:: Given data ::

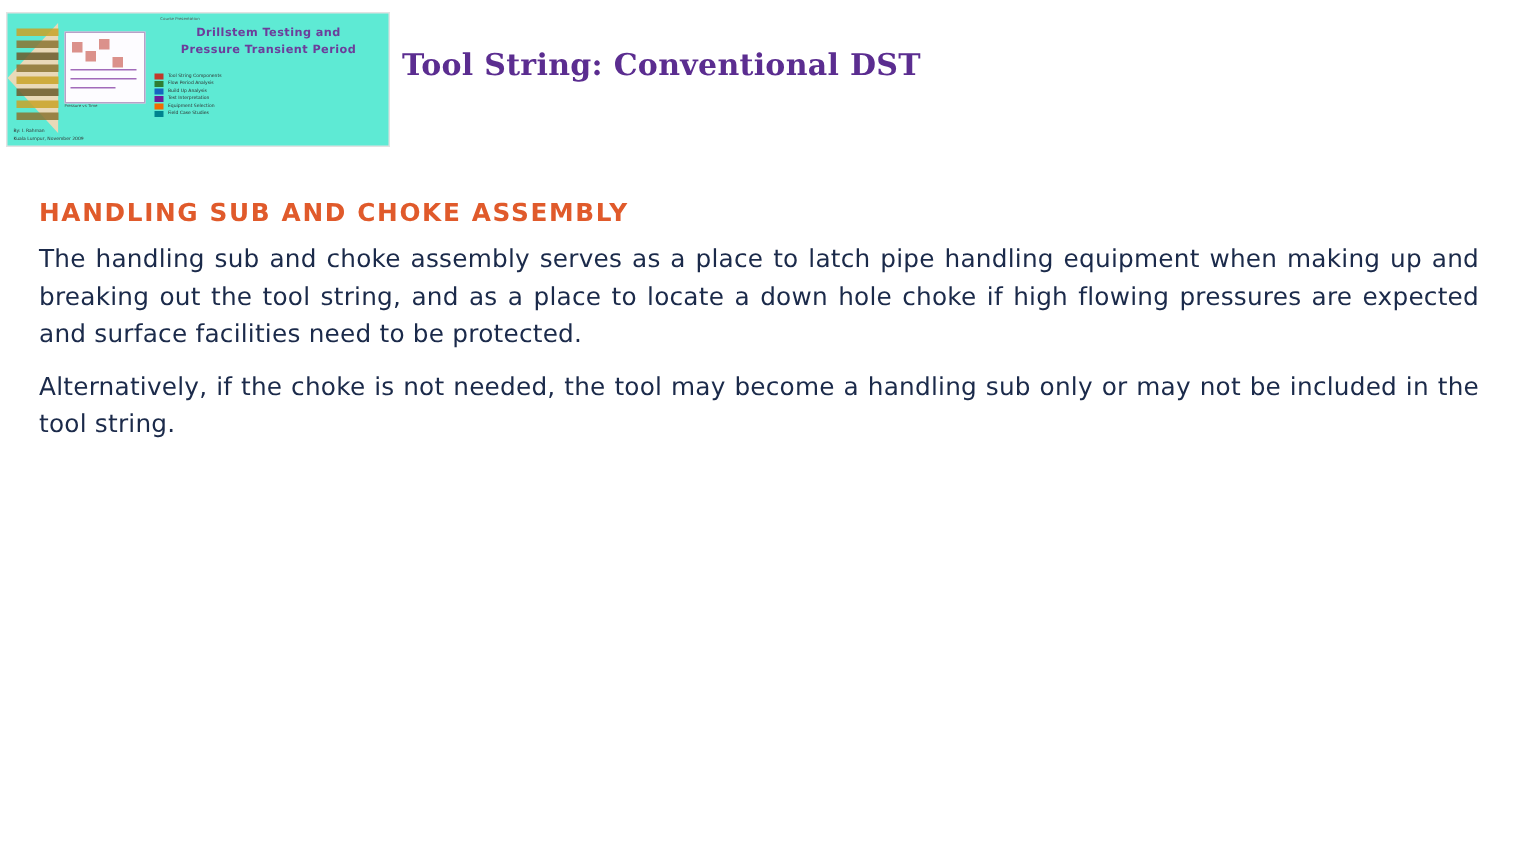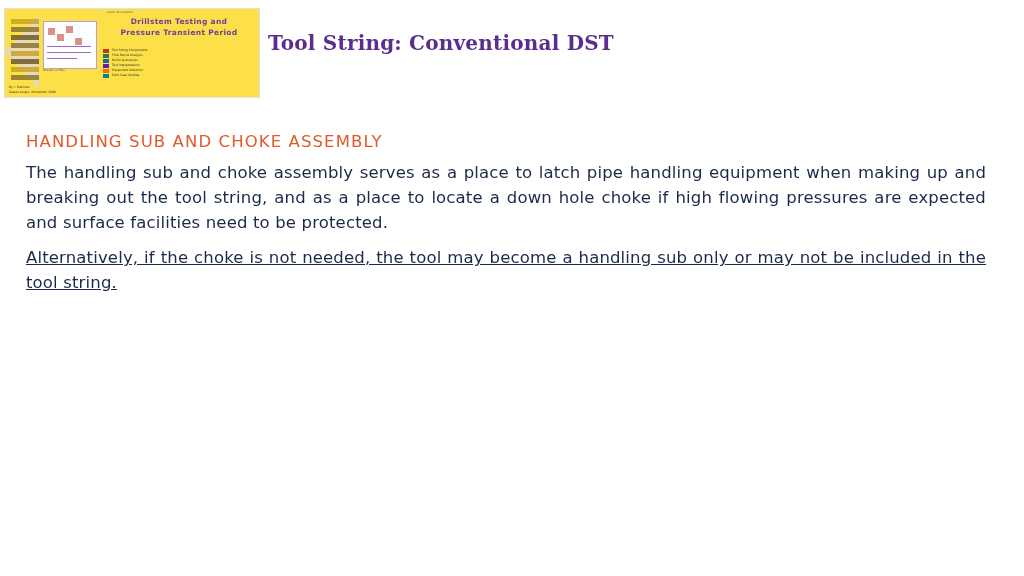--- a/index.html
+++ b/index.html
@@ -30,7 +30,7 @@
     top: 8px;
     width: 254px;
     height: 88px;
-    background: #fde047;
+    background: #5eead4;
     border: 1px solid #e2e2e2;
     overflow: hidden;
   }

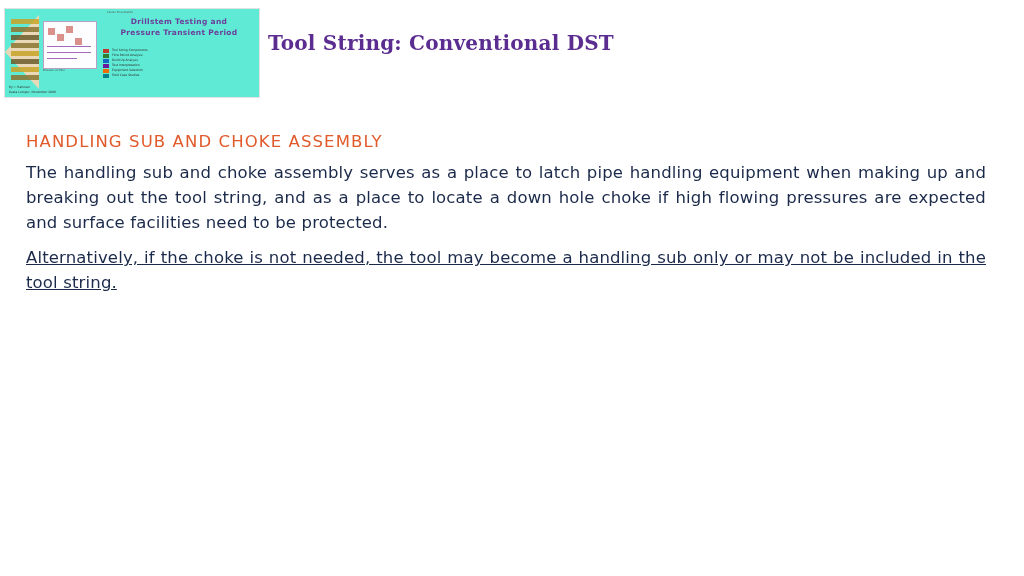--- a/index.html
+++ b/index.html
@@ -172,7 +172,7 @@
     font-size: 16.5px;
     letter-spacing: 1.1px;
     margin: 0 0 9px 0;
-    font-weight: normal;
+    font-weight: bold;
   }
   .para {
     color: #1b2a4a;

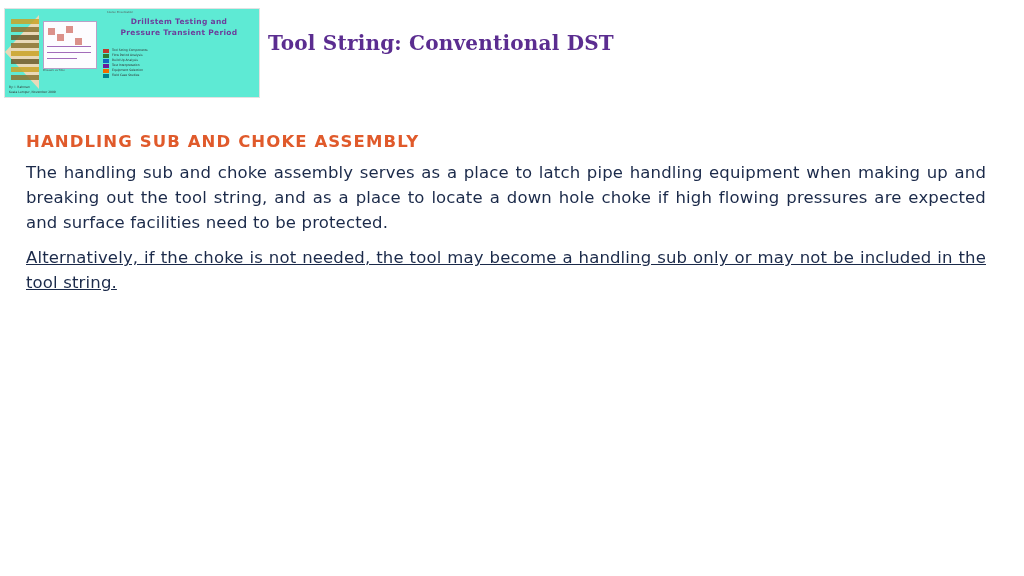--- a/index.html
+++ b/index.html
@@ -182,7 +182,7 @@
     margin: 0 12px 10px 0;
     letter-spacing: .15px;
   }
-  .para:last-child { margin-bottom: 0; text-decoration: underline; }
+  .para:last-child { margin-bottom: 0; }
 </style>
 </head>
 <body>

:::

> _Exercise objective_
Nothing except the lines from the one containing "height: 88px;" through the one containing "margin: 0 0 9px 0;" should appear in the answer, exactly as above and without pictures.

> _Output_
     height: 88px;
-    background: #fde047;
+    background: #5eead4;
     border: 1px solid #e2e2e2;
     overflow: hidden;
   }

--- a/index.html
+++ b/index.html
@@ -172,7 +172,7 @@
     font-size: 16.5px;
     letter-spacing: 1.1px;
     margin: 0 0 9px 0;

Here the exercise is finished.